The Chronicler here adds a very remarkable incident.734 Necho, like Joash of Israel in former days, did not care to fight with the poor little King of Judah – or at any rate did not wish to do so at present, when he was on his way to the greater encounter. He therefore sent an embassy to Josiah, saying, "What have I to do with thee, King of Judah? I come not against thee this day, but against the house wherewith I have war.735 For God [Elohim] commanded me [in a dream] to make haste.736 Forbear, then, from meddling with God, who is with me, that He destroy thee not."

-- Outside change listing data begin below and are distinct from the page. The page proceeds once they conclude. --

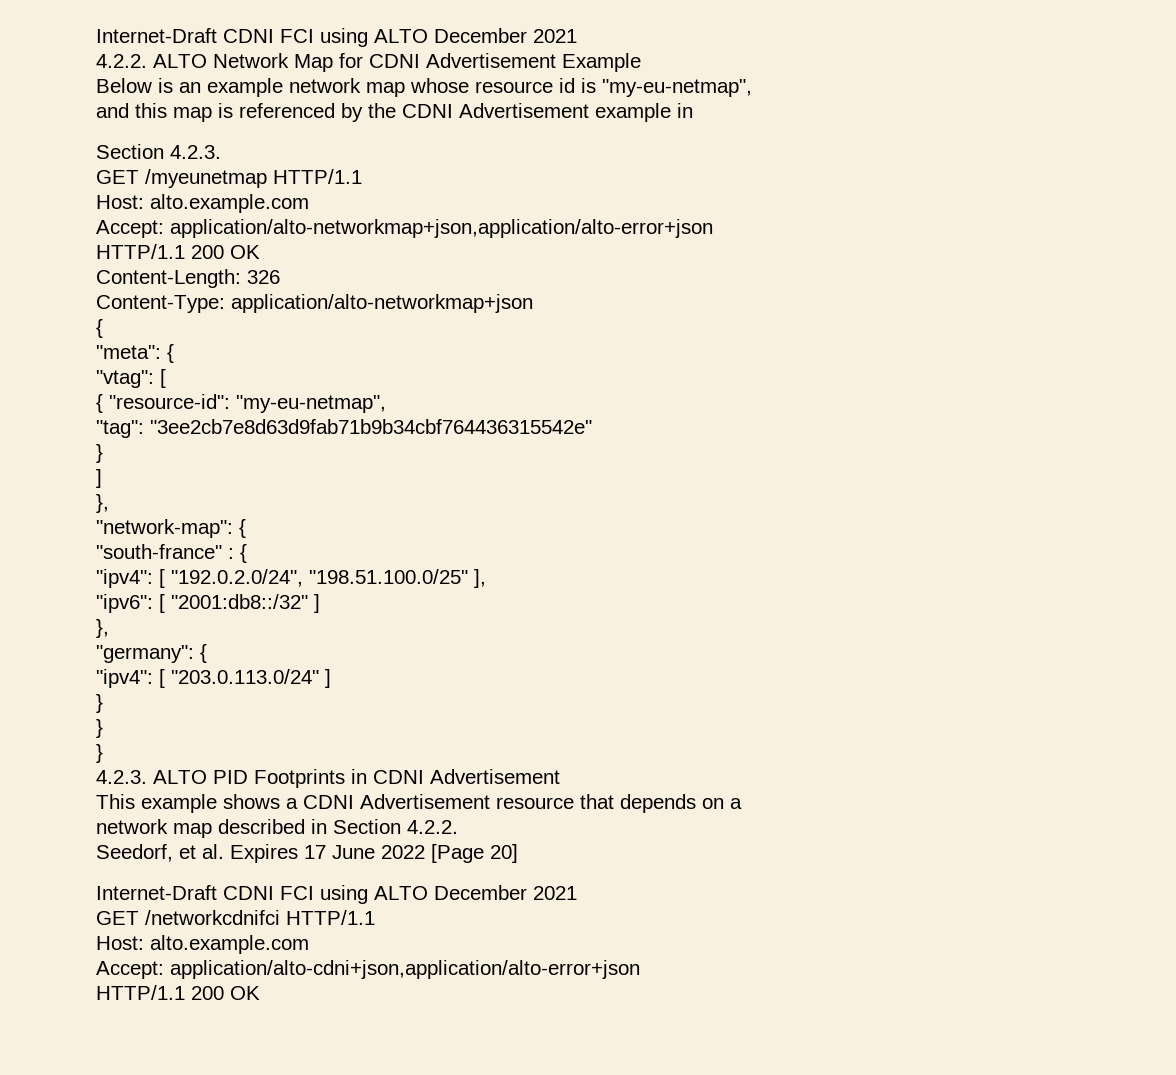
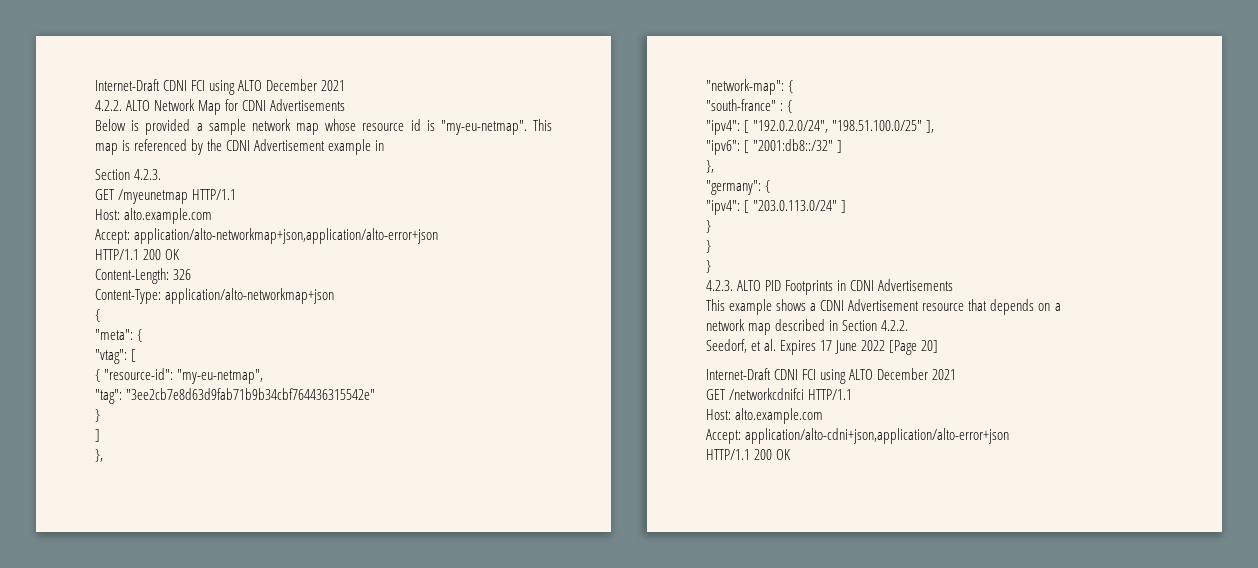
- 4.2.2. ALTO Network Map for CDNI Advertisement Example
+ 4.2.2. ALTO Network Map for CDNI Advertisements
- Below is an example network map whose resource id is "my-eu-netmap",
- and this map is referenced by the CDNI Advertisement example in
+ Below is provided a sample network map whose resource id is "my-eu-netmap". This map is referenced by the CDNI Advertisement example in
- 4.2.3. ALTO PID Footprints in CDNI Advertisement
+ 4.2.3. ALTO PID Footprints in CDNI Advertisements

The conjecture "in a dream" is not unlikely, nor is it in disaccord with other events in the annals of the Pharaohs and the Sargonidæ of Assyria.737 We may indeed be surprised that an Egyptian Pharaoh should profess to deliver to a Jewish king the messages of Elohim, though we have seen something like this in the case of the Rabshakeh.738 The variation in 1 Esdras i. 26-28 is curious and interesting. We are there told that the message was sent to Josiah, not only by Pharaoh Necho, who had sent to say "The Lord is with me hastening me forward: depart from me, and be not against the Lord," but also by "the prophet Jeremy." Josephus frankly ascribes the error of Josiah to destiny, as though he had been infatuated by the dementation which the Greeks attributed to Atè.739
This, however, is not likely; for it is clear that Jeremiah, though not mentioned in the Book of Kings, must have had a strong influence over the mind of Josiah, whom he loved, whose views he shared, in whose religious revolution he had taken part. Further, we do not read of any warning recorded by the prophet himself; and had he uttered one, it would certainly have been mentioned, when he committed his prophecies to writing twenty-three years after their commencement. A warning of which the neglect had led to fatal issues would have been so decisive a confirmation of Jeremiah's prophetic insight that it could not have been passed over in silence.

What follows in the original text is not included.